▶ [EXERCISE PROMPT]:
Leaving the pictures aside, repeat the entries exactly.

---+---

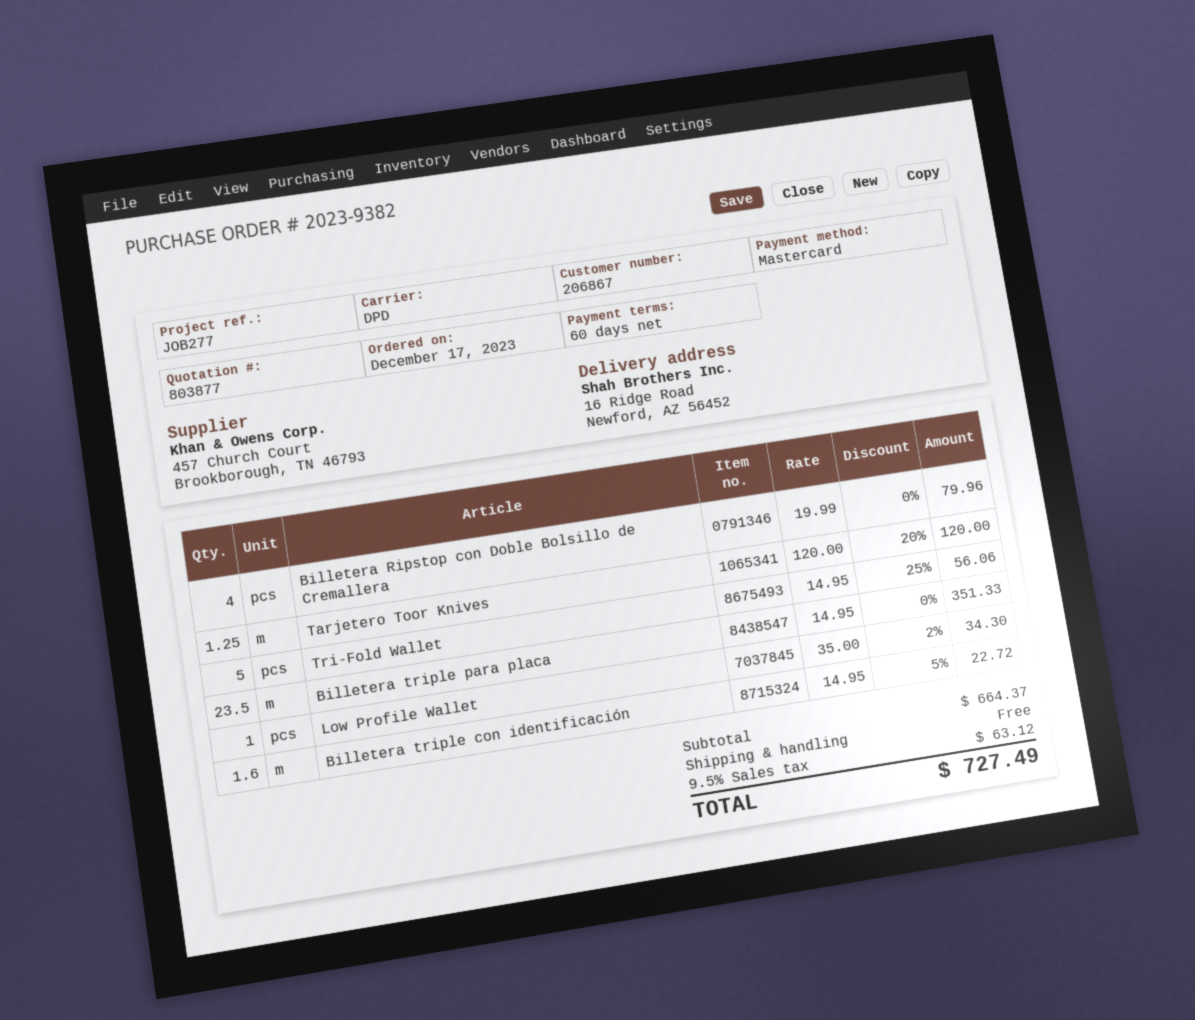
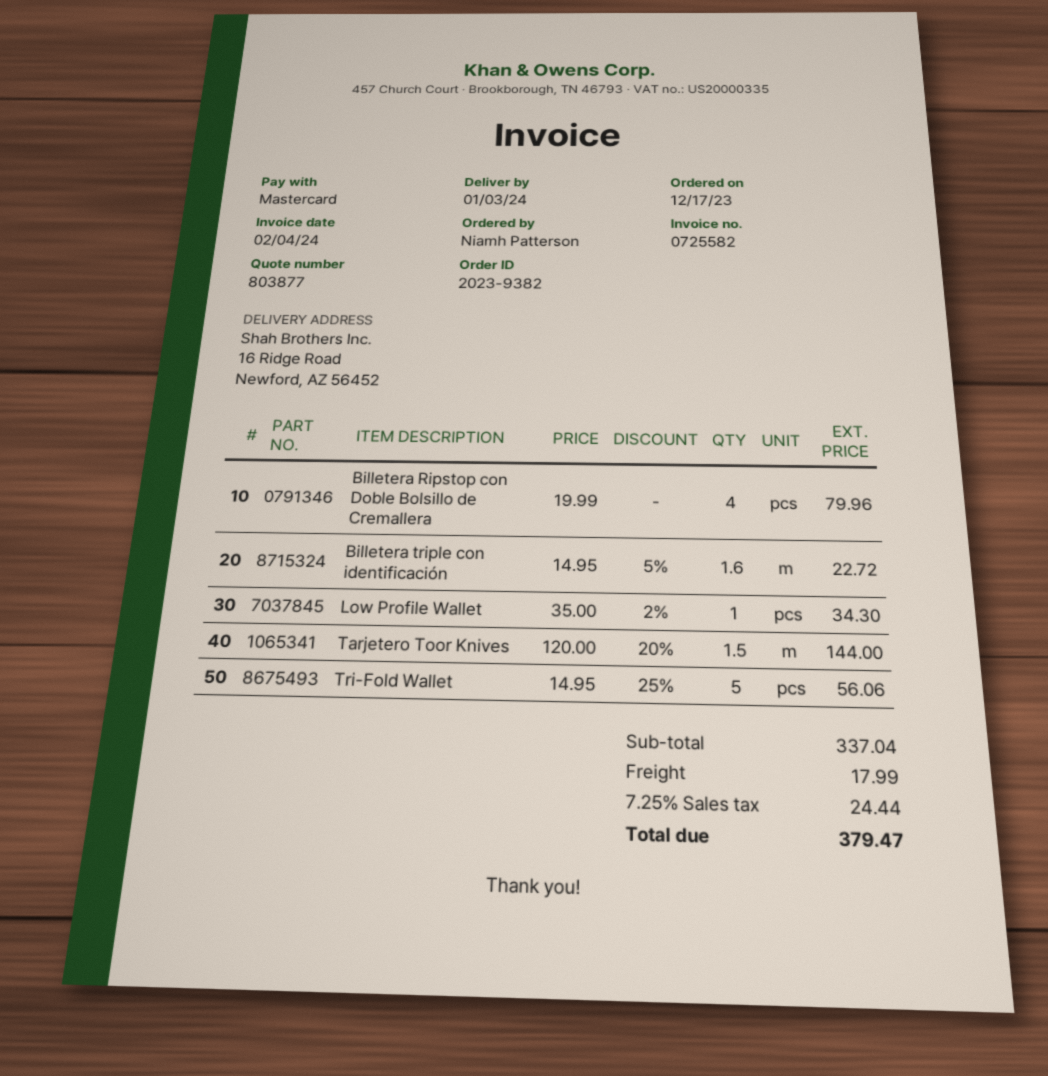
Tarjetero Toor Knives: 1.25 x 120.00 - 20% = 120.00 -> 1.5 x 120.00 - 20% = 144.00
Billetera triple para placa: 23.5 x 14.95 = 351.33 -> none
subtotal: 664.37 -> 337.04
shipping: 0.00 -> 17.99
tax: 9.5% = 63.12 -> 7.25% = 24.44
total: 727.49 -> 379.47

---+---

▶ [SOLVED EXERCISE]:
Tarjetero Toor Knives: 1.25 x 120.00 - 20% = 120.00 -> 1.5 x 120.00 - 20% = 144.00
Billetera triple para placa: 23.5 x 14.95 = 351.33 -> none
subtotal: 664.37 -> 337.04
shipping: 0.00 -> 17.99
tax: 9.5% = 63.12 -> 7.25% = 24.44
total: 727.49 -> 379.47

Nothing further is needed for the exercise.